Knits! Artist crotchety at No10 U-turn

Acclaimed artist Shauna Richardson was thrilled when her sculpture of three huge lions was chosen for the Cultural Olympiad’s prestigious Lionheart Project and went on show outside the National History Museum in London.

She was even more excited when a curator from the Prime Minister’s office approached her out of the blue to commission four new works to display at Downing Street.

But now, after working on the installation for three months and just three days before her appointment to deliver her art works to No 10, Shauna has been told it has been scrapped.

For some, so far unexplained reason, her work — Shauna specialises in creating woollen animal sculptures out of crochet — have been deemed too controversial. Just why the decision was left until virtually the last moment is also unclear.

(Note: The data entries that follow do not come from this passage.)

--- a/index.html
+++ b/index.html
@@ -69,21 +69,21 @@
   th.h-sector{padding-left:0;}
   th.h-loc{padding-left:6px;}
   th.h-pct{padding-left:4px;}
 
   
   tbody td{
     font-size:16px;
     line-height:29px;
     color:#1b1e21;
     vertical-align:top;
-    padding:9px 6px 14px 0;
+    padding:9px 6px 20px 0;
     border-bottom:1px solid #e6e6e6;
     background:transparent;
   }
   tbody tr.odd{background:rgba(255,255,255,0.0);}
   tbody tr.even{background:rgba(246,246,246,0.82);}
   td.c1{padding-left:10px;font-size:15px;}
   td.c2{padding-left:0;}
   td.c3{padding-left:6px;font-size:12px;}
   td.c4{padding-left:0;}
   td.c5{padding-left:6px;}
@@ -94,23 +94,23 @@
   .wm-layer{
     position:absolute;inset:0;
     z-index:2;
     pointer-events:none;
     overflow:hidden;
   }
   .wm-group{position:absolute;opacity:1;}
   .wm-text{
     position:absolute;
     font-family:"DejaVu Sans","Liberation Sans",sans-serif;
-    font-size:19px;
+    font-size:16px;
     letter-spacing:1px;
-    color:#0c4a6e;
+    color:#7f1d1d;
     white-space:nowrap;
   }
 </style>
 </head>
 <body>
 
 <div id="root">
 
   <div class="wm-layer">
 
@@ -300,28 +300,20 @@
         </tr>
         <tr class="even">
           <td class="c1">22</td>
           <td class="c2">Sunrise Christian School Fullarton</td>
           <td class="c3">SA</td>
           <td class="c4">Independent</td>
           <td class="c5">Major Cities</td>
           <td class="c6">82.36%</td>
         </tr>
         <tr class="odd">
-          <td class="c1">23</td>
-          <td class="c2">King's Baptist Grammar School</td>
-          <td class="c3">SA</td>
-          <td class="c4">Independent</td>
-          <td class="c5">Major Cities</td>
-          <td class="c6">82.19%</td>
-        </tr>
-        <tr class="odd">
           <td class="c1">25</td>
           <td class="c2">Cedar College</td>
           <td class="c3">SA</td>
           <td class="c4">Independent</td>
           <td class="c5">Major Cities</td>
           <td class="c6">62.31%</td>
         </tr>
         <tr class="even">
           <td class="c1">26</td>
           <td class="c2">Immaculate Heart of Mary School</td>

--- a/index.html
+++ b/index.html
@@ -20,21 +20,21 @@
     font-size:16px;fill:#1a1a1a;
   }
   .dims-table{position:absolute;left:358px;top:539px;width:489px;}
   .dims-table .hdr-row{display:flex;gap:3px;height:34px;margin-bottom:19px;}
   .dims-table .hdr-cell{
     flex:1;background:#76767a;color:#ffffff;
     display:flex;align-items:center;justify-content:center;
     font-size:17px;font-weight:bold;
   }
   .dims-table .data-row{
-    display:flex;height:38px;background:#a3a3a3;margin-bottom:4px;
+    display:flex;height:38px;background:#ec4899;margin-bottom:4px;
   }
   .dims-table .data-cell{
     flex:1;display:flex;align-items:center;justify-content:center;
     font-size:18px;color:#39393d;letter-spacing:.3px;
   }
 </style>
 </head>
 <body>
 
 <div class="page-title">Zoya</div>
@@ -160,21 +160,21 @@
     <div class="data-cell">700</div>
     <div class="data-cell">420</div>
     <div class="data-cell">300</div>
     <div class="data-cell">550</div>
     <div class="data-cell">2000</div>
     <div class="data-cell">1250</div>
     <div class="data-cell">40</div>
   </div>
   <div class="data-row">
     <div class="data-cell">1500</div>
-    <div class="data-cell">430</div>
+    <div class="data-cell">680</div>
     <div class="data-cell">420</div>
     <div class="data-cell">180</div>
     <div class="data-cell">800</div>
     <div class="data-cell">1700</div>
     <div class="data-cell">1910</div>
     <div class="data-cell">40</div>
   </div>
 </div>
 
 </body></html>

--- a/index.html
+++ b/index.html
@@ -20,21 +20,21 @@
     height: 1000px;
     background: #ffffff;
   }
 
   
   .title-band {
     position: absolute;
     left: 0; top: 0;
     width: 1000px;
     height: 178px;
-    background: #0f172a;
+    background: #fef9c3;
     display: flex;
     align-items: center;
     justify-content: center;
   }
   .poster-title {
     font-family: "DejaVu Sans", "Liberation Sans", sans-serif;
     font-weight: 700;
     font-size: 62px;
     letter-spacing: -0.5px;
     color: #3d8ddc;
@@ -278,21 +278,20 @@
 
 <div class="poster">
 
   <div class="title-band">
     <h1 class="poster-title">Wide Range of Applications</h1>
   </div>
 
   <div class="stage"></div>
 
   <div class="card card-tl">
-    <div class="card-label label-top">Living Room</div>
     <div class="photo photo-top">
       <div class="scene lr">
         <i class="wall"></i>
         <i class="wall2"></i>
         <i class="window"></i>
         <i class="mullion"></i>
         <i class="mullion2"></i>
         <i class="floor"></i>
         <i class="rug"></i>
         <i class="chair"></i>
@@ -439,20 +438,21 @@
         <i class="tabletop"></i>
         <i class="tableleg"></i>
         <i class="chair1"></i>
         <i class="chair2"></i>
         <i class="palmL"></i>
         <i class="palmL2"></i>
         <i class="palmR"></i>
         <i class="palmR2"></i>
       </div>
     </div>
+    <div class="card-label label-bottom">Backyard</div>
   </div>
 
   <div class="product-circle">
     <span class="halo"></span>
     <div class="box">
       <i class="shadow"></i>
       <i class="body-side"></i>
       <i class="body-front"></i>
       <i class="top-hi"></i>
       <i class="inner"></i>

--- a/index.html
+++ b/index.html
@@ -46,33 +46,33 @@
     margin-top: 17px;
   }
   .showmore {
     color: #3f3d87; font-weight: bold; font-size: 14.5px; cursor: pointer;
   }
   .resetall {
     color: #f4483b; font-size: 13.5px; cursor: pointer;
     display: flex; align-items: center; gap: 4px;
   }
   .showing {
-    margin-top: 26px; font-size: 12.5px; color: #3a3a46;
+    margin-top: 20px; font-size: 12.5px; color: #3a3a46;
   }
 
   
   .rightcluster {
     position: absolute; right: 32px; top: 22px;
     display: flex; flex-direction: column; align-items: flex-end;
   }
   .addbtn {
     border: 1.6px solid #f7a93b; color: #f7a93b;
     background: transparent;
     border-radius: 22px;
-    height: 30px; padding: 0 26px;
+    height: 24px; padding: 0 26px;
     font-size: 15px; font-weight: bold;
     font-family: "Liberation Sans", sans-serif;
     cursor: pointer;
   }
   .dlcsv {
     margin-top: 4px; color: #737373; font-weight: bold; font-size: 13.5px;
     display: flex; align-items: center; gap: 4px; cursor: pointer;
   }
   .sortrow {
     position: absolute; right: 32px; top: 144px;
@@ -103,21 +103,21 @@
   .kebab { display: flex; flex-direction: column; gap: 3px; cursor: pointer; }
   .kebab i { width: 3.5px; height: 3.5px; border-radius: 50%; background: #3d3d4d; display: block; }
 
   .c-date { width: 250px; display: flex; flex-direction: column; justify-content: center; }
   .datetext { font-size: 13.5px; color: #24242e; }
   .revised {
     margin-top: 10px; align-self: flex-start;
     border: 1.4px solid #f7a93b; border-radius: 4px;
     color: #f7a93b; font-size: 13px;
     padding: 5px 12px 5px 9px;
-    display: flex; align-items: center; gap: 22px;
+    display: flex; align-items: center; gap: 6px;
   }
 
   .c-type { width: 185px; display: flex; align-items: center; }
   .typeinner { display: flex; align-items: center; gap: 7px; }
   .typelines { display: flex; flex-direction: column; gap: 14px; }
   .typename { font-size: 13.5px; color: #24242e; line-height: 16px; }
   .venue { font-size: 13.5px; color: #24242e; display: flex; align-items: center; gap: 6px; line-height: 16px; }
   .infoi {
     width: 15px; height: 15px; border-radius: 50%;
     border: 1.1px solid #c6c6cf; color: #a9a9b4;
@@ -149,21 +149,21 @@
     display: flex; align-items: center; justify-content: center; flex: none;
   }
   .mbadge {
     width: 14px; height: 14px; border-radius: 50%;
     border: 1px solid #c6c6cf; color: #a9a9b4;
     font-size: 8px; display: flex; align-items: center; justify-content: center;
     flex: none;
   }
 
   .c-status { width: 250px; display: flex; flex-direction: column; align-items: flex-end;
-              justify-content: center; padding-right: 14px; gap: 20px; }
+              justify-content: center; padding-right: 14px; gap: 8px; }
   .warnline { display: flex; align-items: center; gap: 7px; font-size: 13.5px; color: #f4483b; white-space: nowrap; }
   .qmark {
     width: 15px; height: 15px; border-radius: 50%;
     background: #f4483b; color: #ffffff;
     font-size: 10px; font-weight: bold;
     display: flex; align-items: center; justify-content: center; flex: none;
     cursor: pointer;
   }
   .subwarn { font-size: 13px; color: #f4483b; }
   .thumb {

However, a clue perhaps is that she once depicted Prince Harry as a crocheted red baboon. It was not deemed contentious at the time, but that was before those unfortunate naked photographs emerged from Las Vegas.

Says Shauna: ‘I made the Prince Harry piece two years ago and it wasn’t intended to be controversial in any way. I doubt anyone would be offended by it, including the Prince. Anyway it wasn’t going to be in the Downing Street show.

‘I haven’t been given any explanation other than they decided that they were not comfortable with showing my work because it was deemed potentially controversial.’

Shauna’s crocheted sculptures sell from between £500 to £15,000 and her latest works are on display at the Liverpool Museum as part of the Liverpool Love exhibition. ‘I work in wool, and I have never been thought of as a controversial artist before.’

Her works, which she was to have delivered this week from her studio in Leicester, include a black kitten, a dangling monkey and a startled brown fox.

A Downing Street spokesman says: ‘We have a wide variety of art on display in the house and it is refreshed on a regular basis, but I am not going to get into specifics about certain pieces of art.’